What I'm looking for is a way of approximately sampling from this distribution that is computable. Are there alternative methods of sampling? What are they?

$\endgroup$
1
  • 2
    $\begingroup$ Have you considered normalizing or scaling your data in some way so to reduce the domain? $\endgroup$ – EngrStudent Apr 9 '13 at 0:23
7
$\begingroup$

The CDF is readily invertible.
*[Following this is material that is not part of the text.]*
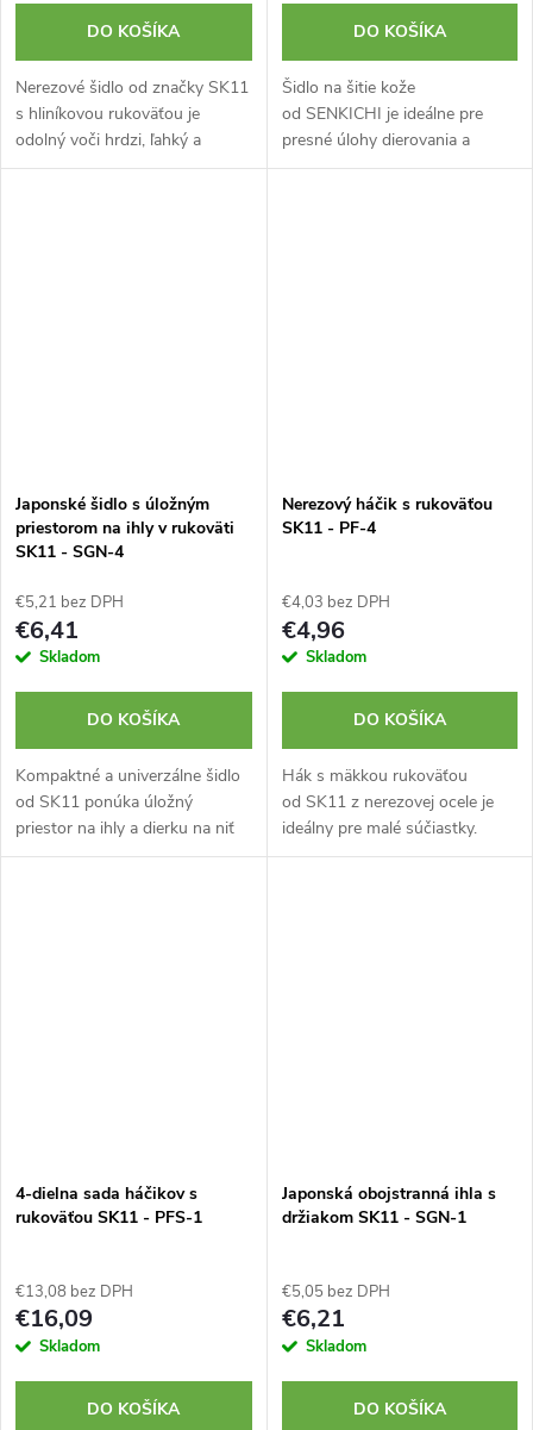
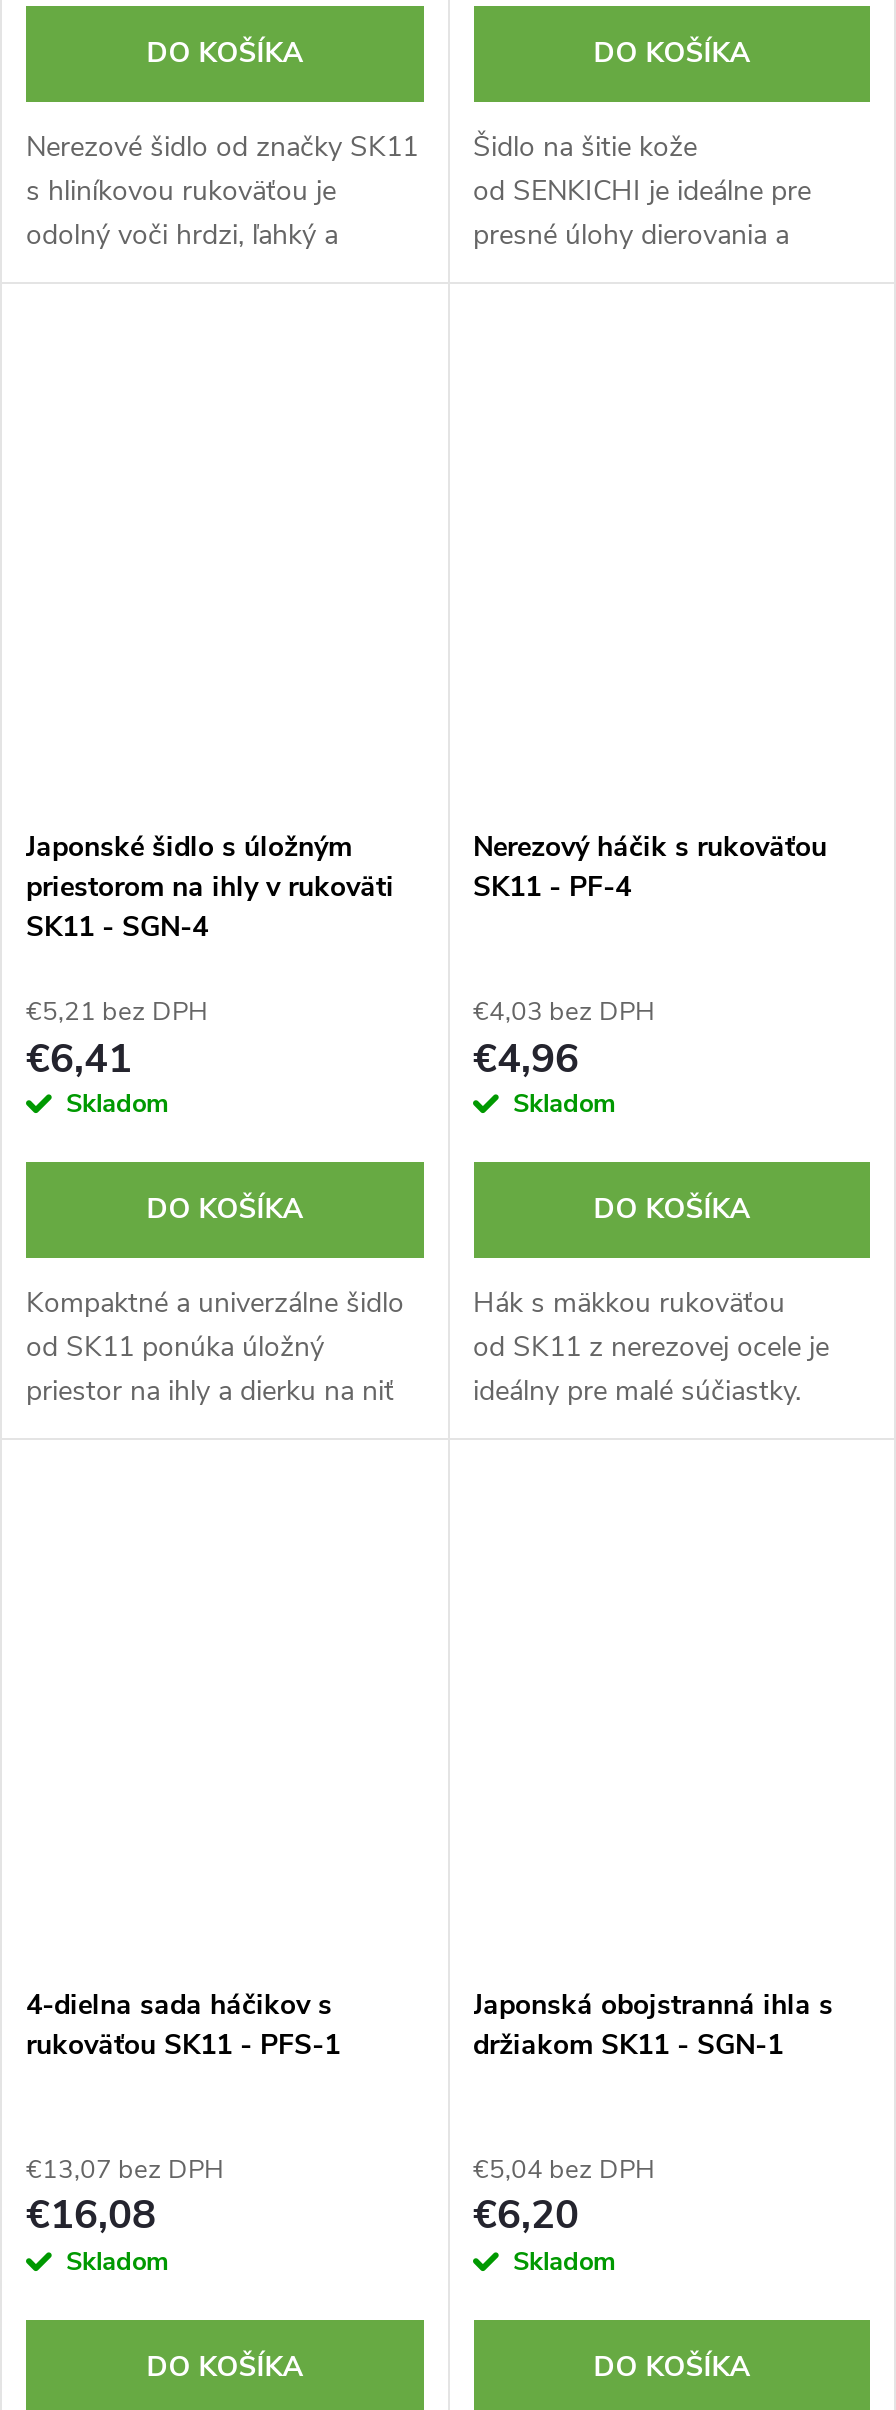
[15,1281,133,1302] €13,08 bez DPH -> [26,2151,224,2187] €13,07 bez DPH
[281,1281,390,1302] €5,05 bez DPH -> [473,2151,655,2187] €5,04 bez DPH
[15,1303,93,1335] €16,09 -> [26,2188,156,2242] €16,08
[281,1303,344,1335] €6,21 -> [473,2188,579,2242] €6,20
A formula for the inversion leads to what has to be one of the simplest and most expedient possible solutions.

Begin by observing that the probability of outcome $k$, $0 \le k \le n$, is proportional to $e^{-b k}$. Thus, if we generate a uniform value $q$ between $0$ and $q_{\max}=\sum_{k=0}^{n} e^{-b k}$ = $(1 - e^{-b(n+1)})/(1 - e^{-b})$, we only need find the largest $k$ for which

$$q \ge \sum_{i=0}^{k} e^{-bi} = \frac{1 - e^{-(k+1)b}}{1 -e^{-b}}.$$

Simple algebra gives the solution

$$k = - \text{ceiling}\left(\frac{\log(1 - q (1-e^{-b}))}{b}\right).$$

Here is an R implementation constructed like all the other random-number generators: its first argument specifies how many iid values to generate and the rest of the arguments name the parameters ($b$ as b and $n$ as n.max):

rgeom.truncated <- function(n=1, b, n.max) {
  a <- 1 - exp(-b)
  q.max <- (1 - exp(-b*(n.max+1))) / a
  q <- runif(n, 0, q.max)
  return(-ceiling(log(1 - q*a) / b))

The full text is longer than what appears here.